Fig.5のエージング前後それぞれの回折線について,フィッティングしたプロファイルのバックグランドを除去し,ピーク面積(積分強度)を求めるとTable 4に示したような値となり,これらの比をとると,エージング後におけるライム相の残存率は35%であることがわかった。エチレングリコール抽出法による定量結果(Table 3)について同様に残存率で表すと,78%と大きく,これは3・2・1項で考察したとおりCa(OH)2等も含む定量値になっているためである。XRD法によってライム相のみを識別することで,エージング処理による水和が実際には3分の2ほど進んでいることがわかった。なお,固溶体ではCaサイトを原子散乱因子の相対的に大きなFeが置換するとX線散乱能は大きくなるので,厳密な定量のためには固溶度に応じた補正が必要となる。固溶度x=0.11における200回折線強度はエージング前のx=0.04のときに対して約4.6%大きくなると見積もられるが,ここでの議論においては影響のない程度である。今回のXRD分析ではライム相の絶対量は求めなかったが,既知量のCaOを添加する標準添加法を用いればXRD法による定量も可能である。今後分析を進め,ボールミルを使用したエチレングリコール抽出による定量値との整合性などを確認していく予定である。

4. 結言

本研究では転炉スラグに含まれる遊離石灰について,XRD法を用いてスラグの水和膨張の原因となるライム相からの回折線に着目し分析を行った。晶出石灰では二価金属酸化物の固溶により回折角度が変化することを利用し,未滓化石灰との識別ができる。エージング前後での回折線プロファイルの相違から,固溶度によって水和反応性が異なり晶出石灰が残存しやすいことを確認し,またライム相のスラグ中含有量のエージングによる変化を見積もることができた。

本研究により具体的には次の結果が得られた。

(1)本研究では晶出石灰を模擬したライム相固溶体の合成に取り組み,メカノケミカル法および高温固相反応によってCa1-xFexO固溶体(x≒0~0.10,0.60~1.0)を得た。またCa1-xMnxOに関しては高温固相反応により全率固溶の固溶体を合成できた。そしてこれらの固溶度と格子定数との間の関係式を求めることができた。

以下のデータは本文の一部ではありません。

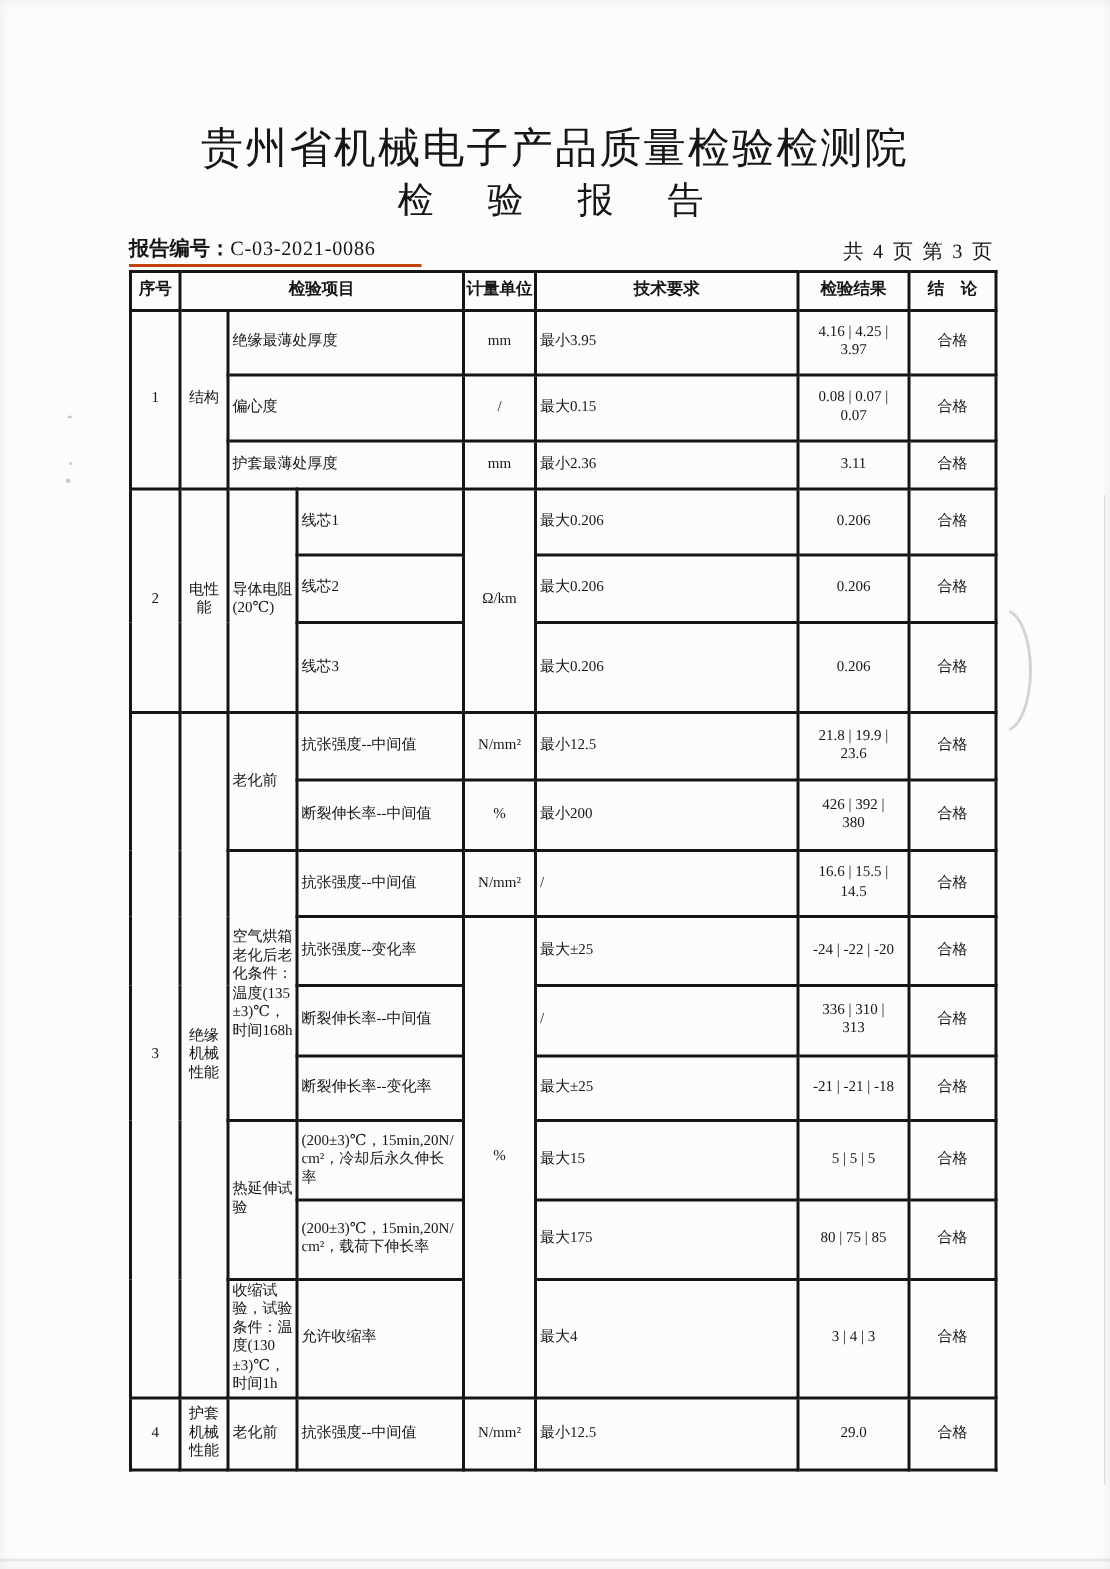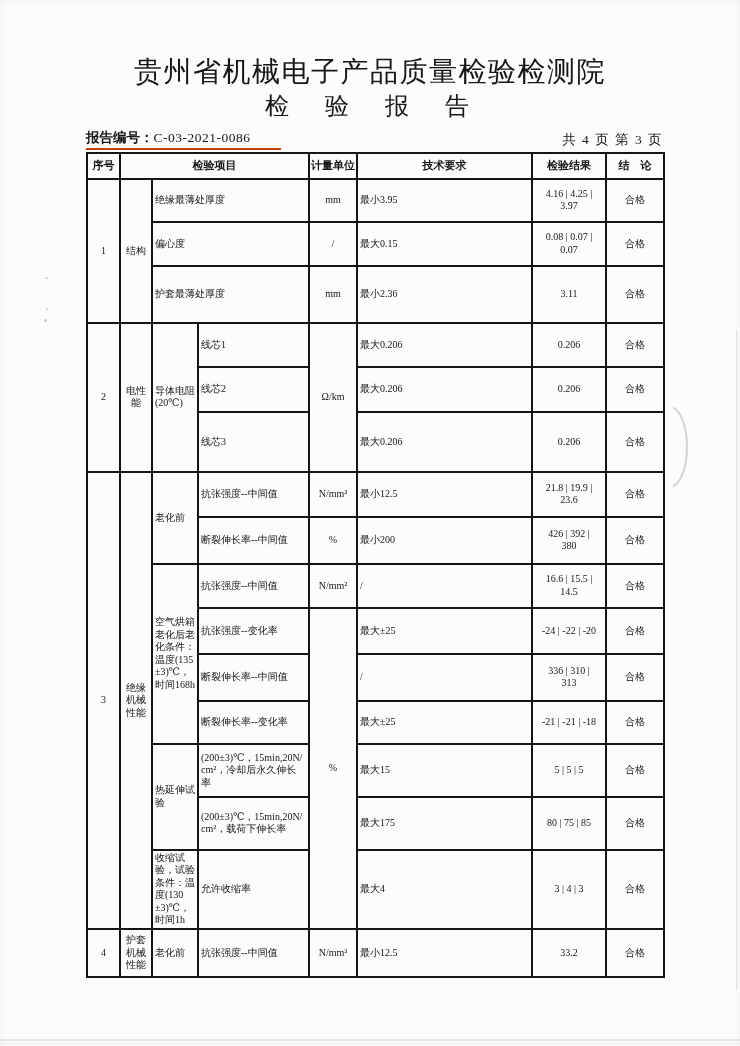--- a/index.html
+++ b/index.html
@@ -14,7 +14,7 @@
     box-shadow:inset 0 0 8px rgba(0,0,0,0.07);
   }
   
-  .doc-header { text-align:center; padding-top:54px; }
+  .doc-header { text-align:center; padding-top:54px;margin-top:28px; }
   .org-title {
     font-size:28px; letter-spacing:1.5px; line-height:1.25;
     font-weight:normal;

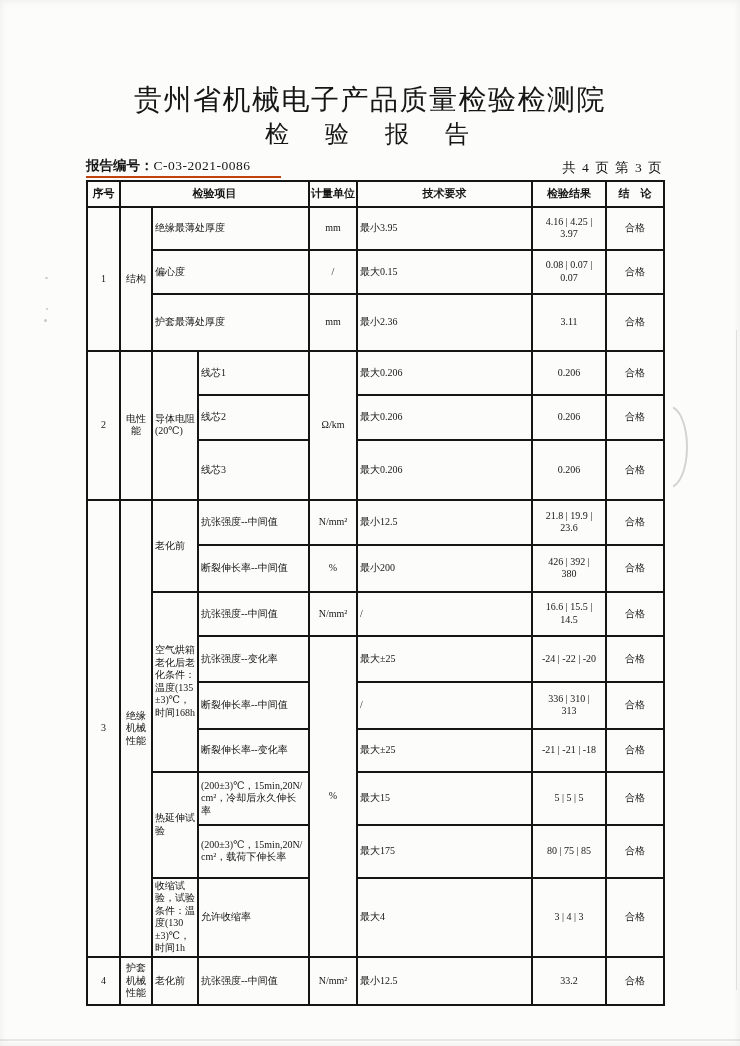--- a/index.html
+++ b/index.html
@@ -127,7 +127,7 @@
 0.07</td>
       <td class="c-con">合格</td>
     </tr>
-    <tr style="height:57px">
+    <tr style="height:32px">
       <td colspan="2" class="c-item">护套最薄处厚度</td>
       <td class="c-unit">mm</td>
       <td class="c-req">最小2.36</td>

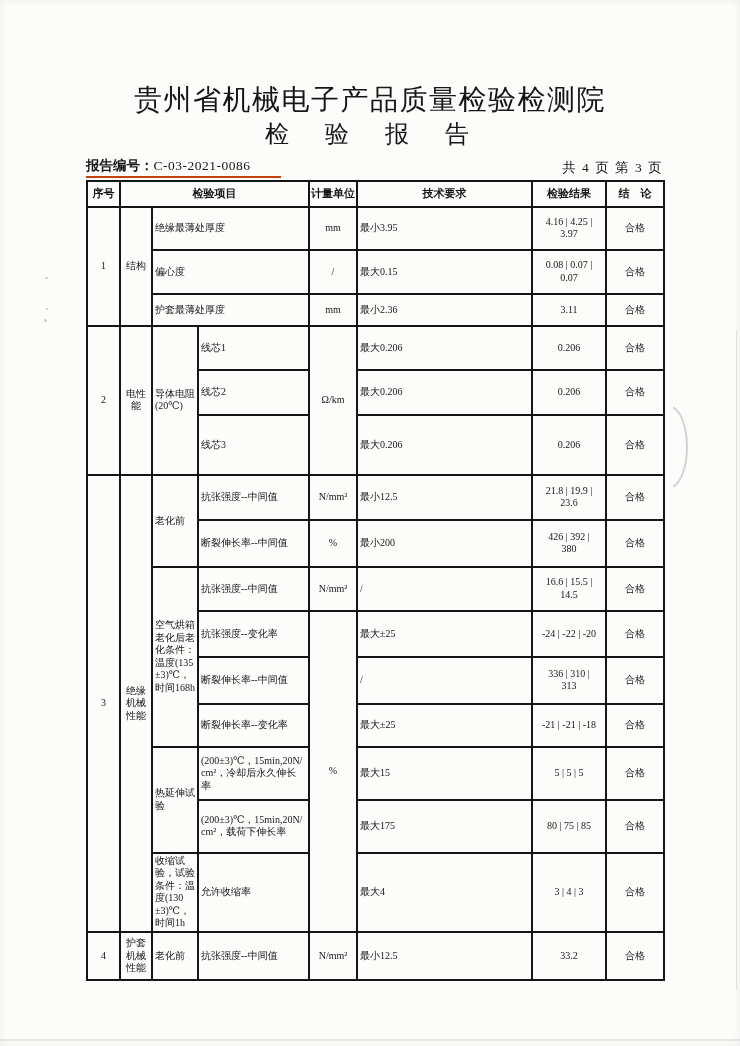--- a/index.html
+++ b/index.html
@@ -234,7 +234,7 @@
       <td class="c-item">抗张强度--中间值</td>
       <td class="c-unit">N/mm²</td>
       <td class="c-req">最小12.5</td>
-      <td class="c-res">33.2</td>
+      <td class="c-res">29.0</td>
       <td class="c-con">合格</td>
     </tr>
   </tbody>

(2)本研究で入手した転炉スラグのライム相について,CaOにFeOのみが固溶していると仮定した場合の固溶度を求めた。スラグ中にはさまざまな固溶度をもつライム相が含まれているが,それらの代表値として,エージング前はx=0.04,エージング後はx=0.11と求められた。

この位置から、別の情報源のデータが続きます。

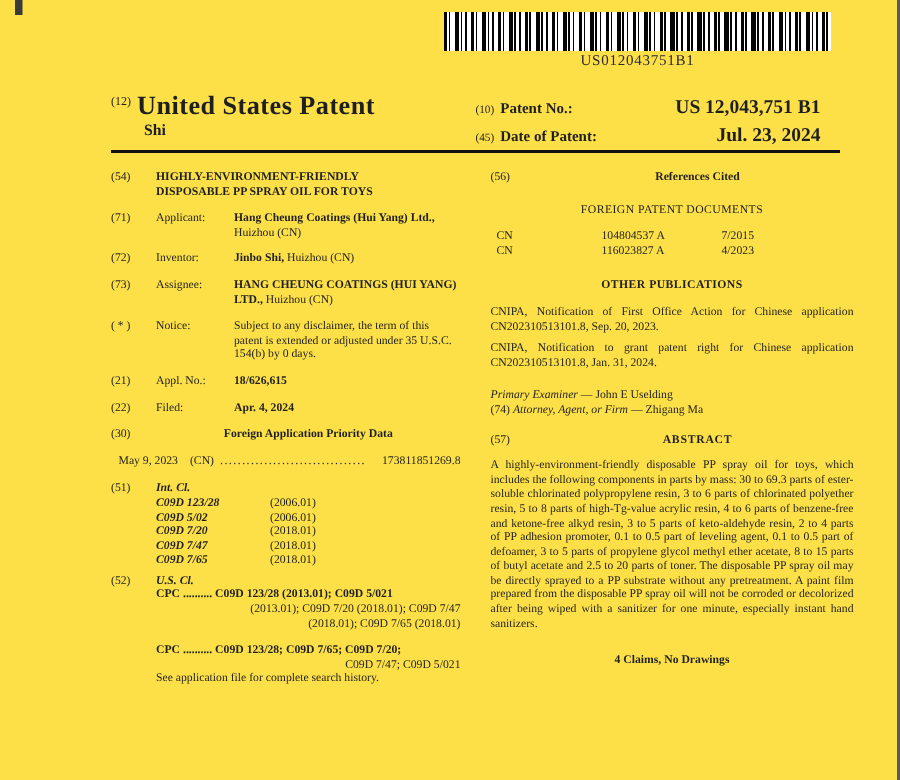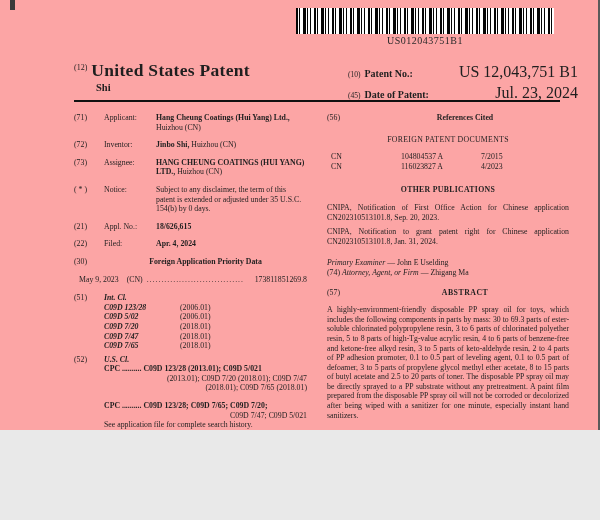--- a/index.html
+++ b/index.html
@@ -5,7 +5,7 @@
   * { margin:0; padding:0; box-sizing:border-box; }
   html,body { width:600px; height:520px; background:#e9e9e9; }
   body { font-family:"Liberation Serif", serif; color:#1f1f1f; }
-  .page { position:relative; width:600px; height:430px; background:#fca5a5; overflow:hidden; }
+  .page { position:relative; width:600px; height:520px; background:#fde047; overflow:hidden; }
   .edge-right { position:absolute; right:0; top:0; width:2px; height:520px; background:#5a5a5a; }
   .corner-mark { position:absolute; left:10px; top:0; width:5px; height:10px; background:#3a3a3a; }
 

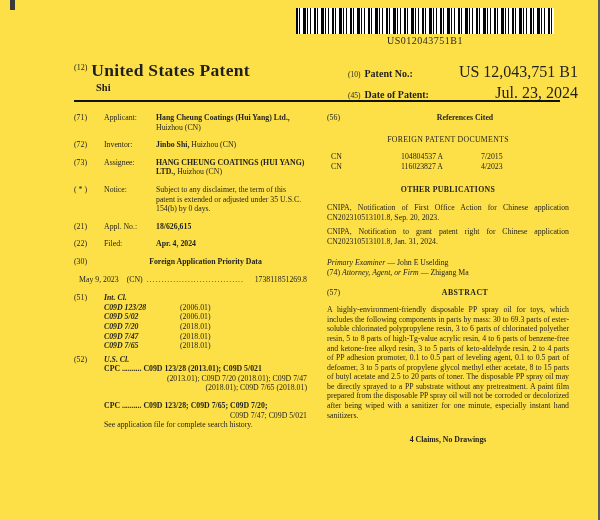--- a/index.html
+++ b/index.html
@@ -25,7 +25,7 @@
   .hdr-kind { font-size:8px; vertical-align:6px; margin-right:4px; }
   .hdr-title { font-size:17.5px; font-weight:bold; letter-spacing:.3px; }
   .hdr-surname { margin-left:22px; margin-top:1px; font-size:10.5px; font-weight:bold; }
-  .hdr-right { position:absolute; left:348px; top:63px; width:230px; }
+  .hdr-right { position:absolute; left:317px; top:63px; width:230px; }
   .hdr-row { display:flex; align-items:baseline; margin-bottom:3px; }
   .hdr-num { font-size:7.5px; margin-right:4px; }
   .hdr-label { font-size:10px; font-weight:bold; }

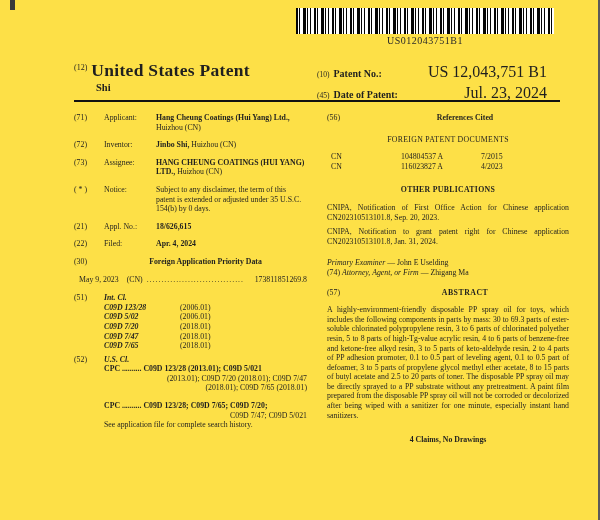--- a/index.html
+++ b/index.html
@@ -29,7 +29,7 @@
   .hdr-row { display:flex; align-items:baseline; margin-bottom:3px; }
   .hdr-num { font-size:7.5px; margin-right:4px; }
   .hdr-label { font-size:10px; font-weight:bold; }
-  .hdr-val { font-size:16px; font-weight:normal; margin-left:auto; }
+  .hdr-val { font-size:13px; font-weight:bold; margin-left:auto; }
   .hdr-rule { position:absolute; left:74px; top:100px; width:486px; height:2px; background:#111; }
 
   

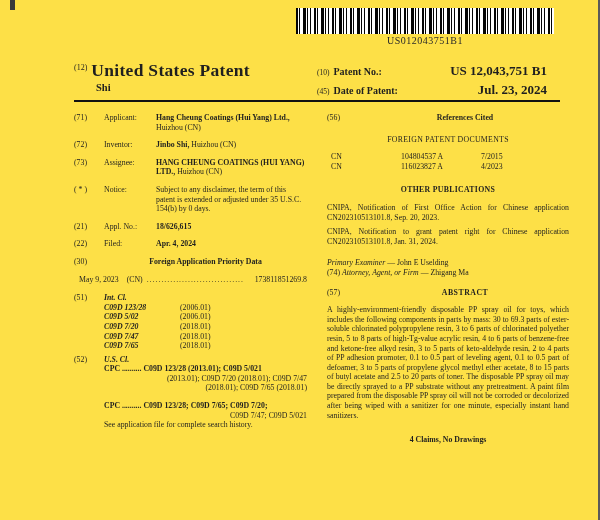--- a/index.html
+++ b/index.html
@@ -101,6 +101,10 @@
 
   <div class="col-left">
 
+    <div class="entry-2col">
+      <span class="e-num">(54)</span>
+      <span class="doc-title">HIGHLY-ENVIRONMENT-FRIENDLY DISPOSABLE PP SPRAY OIL FOR TOYS</span>
+    </div>
 
     <div class="entry">
       <span class="e-num">(71)</span>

(3)転炉スラグのライム相では,未滓化石灰や固溶度の低い石灰はエージング処理により水和するが,晶出石灰のうちの特に固溶度の高い成分はエージング後も残ることがXRDにより確認された。

(4)本研究の転炉スラグではエージング処理により約3分の2のライム相が水和除去されていることが,回折強度の変化より確認された。

謝辞

本研究は,日本鉄鋼協会分析技術部会技術開発型(B型)研究会の活動の一部として実施されました。有益なご助言を下さった研究会メンバーおよび,鉄鋼協会のサポートに感謝いたします。